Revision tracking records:
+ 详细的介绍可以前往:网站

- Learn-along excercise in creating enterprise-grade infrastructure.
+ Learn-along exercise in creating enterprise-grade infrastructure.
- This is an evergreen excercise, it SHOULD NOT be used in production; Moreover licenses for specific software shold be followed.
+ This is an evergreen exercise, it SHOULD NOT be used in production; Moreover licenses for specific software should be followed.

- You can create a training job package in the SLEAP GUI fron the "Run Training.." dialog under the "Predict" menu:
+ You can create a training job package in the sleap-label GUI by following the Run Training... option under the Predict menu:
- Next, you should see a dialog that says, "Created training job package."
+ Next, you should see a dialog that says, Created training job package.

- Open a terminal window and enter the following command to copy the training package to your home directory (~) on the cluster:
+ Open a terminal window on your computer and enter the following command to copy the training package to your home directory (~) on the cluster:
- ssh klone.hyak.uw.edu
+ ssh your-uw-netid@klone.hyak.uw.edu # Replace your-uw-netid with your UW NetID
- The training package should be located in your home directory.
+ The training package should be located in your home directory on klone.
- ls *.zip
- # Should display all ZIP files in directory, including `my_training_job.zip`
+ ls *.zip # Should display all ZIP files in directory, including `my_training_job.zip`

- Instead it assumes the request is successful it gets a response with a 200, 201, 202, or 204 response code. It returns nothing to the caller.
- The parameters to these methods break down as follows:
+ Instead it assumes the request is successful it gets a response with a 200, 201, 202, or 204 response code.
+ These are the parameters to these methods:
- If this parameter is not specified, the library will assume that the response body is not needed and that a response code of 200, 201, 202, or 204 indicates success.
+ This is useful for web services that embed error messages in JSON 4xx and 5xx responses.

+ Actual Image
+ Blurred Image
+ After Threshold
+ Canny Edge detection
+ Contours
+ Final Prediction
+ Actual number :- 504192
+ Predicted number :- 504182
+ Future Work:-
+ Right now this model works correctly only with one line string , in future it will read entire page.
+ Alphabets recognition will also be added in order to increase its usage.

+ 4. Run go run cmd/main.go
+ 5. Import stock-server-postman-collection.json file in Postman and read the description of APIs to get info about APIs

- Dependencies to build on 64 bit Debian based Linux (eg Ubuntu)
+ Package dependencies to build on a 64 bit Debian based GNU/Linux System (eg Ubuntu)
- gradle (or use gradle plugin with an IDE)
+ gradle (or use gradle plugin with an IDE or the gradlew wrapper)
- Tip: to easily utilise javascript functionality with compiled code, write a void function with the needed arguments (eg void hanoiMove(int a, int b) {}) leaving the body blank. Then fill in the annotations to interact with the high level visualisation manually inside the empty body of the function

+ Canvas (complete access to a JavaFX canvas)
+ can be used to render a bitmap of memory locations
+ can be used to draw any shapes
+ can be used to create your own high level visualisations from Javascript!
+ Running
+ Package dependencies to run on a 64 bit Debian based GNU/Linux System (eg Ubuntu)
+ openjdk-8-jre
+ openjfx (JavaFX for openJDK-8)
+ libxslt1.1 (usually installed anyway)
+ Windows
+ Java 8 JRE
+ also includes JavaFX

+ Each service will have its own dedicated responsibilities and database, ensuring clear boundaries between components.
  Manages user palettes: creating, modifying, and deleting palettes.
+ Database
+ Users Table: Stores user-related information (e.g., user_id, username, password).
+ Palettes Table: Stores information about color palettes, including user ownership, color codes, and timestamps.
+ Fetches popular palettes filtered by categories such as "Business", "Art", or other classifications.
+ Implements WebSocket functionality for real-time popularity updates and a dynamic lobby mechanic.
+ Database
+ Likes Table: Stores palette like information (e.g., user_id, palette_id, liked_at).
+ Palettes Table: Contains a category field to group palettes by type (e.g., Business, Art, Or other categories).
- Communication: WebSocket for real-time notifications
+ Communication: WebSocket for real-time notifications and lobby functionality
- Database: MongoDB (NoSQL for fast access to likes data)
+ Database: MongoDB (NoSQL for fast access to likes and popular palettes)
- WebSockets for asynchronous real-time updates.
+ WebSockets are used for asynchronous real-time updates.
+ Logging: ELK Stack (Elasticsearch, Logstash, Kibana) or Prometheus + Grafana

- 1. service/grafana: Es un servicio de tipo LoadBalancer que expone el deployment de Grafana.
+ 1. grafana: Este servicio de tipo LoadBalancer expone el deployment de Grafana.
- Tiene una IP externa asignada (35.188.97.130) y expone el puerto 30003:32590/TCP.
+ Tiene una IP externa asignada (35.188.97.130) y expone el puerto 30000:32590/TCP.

» **WHAT THE TASK REQUIRES**: Exactly reproduce every line found in the records.

» **OUTPUT BELOW**:
+ 详细的介绍可以前往:网站

- Learn-along excercise in creating enterprise-grade infrastructure.
+ Learn-along exercise in creating enterprise-grade infrastructure.
- This is an evergreen excercise, it SHOULD NOT be used in production; Moreover licenses for specific software shold be followed.
+ This is an evergreen exercise, it SHOULD NOT be used in production; Moreover licenses for specific software should be followed.

- You can create a training job package in the SLEAP GUI fron the "Run Training.." dialog under the "Predict" menu:
+ You can create a training job package in the sleap-label GUI by following the Run Training... option under the Predict menu:
- Next, you should see a dialog that says, "Created training job package."
+ Next, you should see a dialog that says, Created training job package.

- Open a terminal window and enter the following command to copy the training package to your home directory (~) on the cluster:
+ Open a terminal window on your computer and enter the following command to copy the training package to your home directory (~) on the cluster:
- ssh klone.hyak.uw.edu
+ ssh your-uw-netid@klone.hyak.uw.edu # Replace your-uw-netid with your UW NetID
- The training package should be located in your home directory.
+ The training package should be located in your home directory on klone.
- ls *.zip
- # Should display all ZIP files in directory, including `my_training_job.zip`
+ ls *.zip # Should display all ZIP files in directory, including `my_training_job.zip`

- Instead it assumes the request is successful it gets a response with a 200, 201, 202, or 204 response code. It returns nothing to the caller.
- The parameters to these methods break down as follows:
+ Instead it assumes the request is successful it gets a response with a 200, 201, 202, or 204 response code.
+ These are the parameters to these methods:
- If this parameter is not specified, the library will assume that the response body is not needed and that a response code of 200, 201, 202, or 204 indicates success.
+ This is useful for web services that embed error messages in JSON 4xx and 5xx responses.

+ Actual Image
+ Blurred Image
+ After Threshold
+ Canny Edge detection
+ Contours
+ Final Prediction
+ Actual number :- 504192
+ Predicted number :- 504182
+ Future Work:-
+ Right now this model works correctly only with one line string , in future it will read entire page.
+ Alphabets recognition will also be added in order to increase its usage.

+ 4. Run go run cmd/main.go
+ 5. Import stock-server-postman-collection.json file in Postman and read the description of APIs to get info about APIs

- Dependencies to build on 64 bit Debian based Linux (eg Ubuntu)
+ Package dependencies to build on a 64 bit Debian based GNU/Linux System (eg Ubuntu)
- gradle (or use gradle plugin with an IDE)
+ gradle (or use gradle plugin with an IDE or the gradlew wrapper)
- Tip: to easily utilise javascript functionality with compiled code, write a void function with the needed arguments (eg void hanoiMove(int a, int b) {}) leaving the body blank. Then fill in the annotations to interact with the high level visualisation manually inside the empty body of the function

+ Canvas (complete access to a JavaFX canvas)
+ can be used to render a bitmap of memory locations
+ can be used to draw any shapes
+ can be used to create your own high level visualisations from Javascript!
+ Running
+ Package dependencies to run on a 64 bit Debian based GNU/Linux System (eg Ubuntu)
+ openjdk-8-jre
+ openjfx (JavaFX for openJDK-8)
+ libxslt1.1 (usually installed anyway)
+ Windows
+ Java 8 JRE
+ also includes JavaFX

+ Each service will have its own dedicated responsibilities and database, ensuring clear boundaries between components.
  Manages user palettes: creating, modifying, and deleting palettes.
+ Database
+ Users Table: Stores user-related information (e.g., user_id, username, password).
+ Palettes Table: Stores information about color palettes, including user ownership, color codes, and timestamps.
+ Fetches popular palettes filtered by categories such as "Business", "Art", or other classifications.
+ Implements WebSocket functionality for real-time popularity updates and a dynamic lobby mechanic.
+ Database
+ Likes Table: Stores palette like information (e.g., user_id, palette_id, liked_at).
+ Palettes Table: Contains a category field to group palettes by type (e.g., Business, Art, Or other categories).
- Communication: WebSocket for real-time notifications
+ Communication: WebSocket for real-time notifications and lobby functionality
- Database: MongoDB (NoSQL for fast access to likes data)
+ Database: MongoDB (NoSQL for fast access to likes and popular palettes)
- WebSockets for asynchronous real-time updates.
+ WebSockets are used for asynchronous real-time updates.
+ Logging: ELK Stack (Elasticsearch, Logstash, Kibana) or Prometheus + Grafana

- 1. service/grafana: Es un servicio de tipo LoadBalancer que expone el deployment de Grafana.
+ 1. grafana: Este servicio de tipo LoadBalancer expone el deployment de Grafana.
- Tiene una IP externa asignada (35.188.97.130) y expone el puerto 30003:32590/TCP.
+ Tiene una IP externa asignada (35.188.97.130) y expone el puerto 30000:32590/TCP.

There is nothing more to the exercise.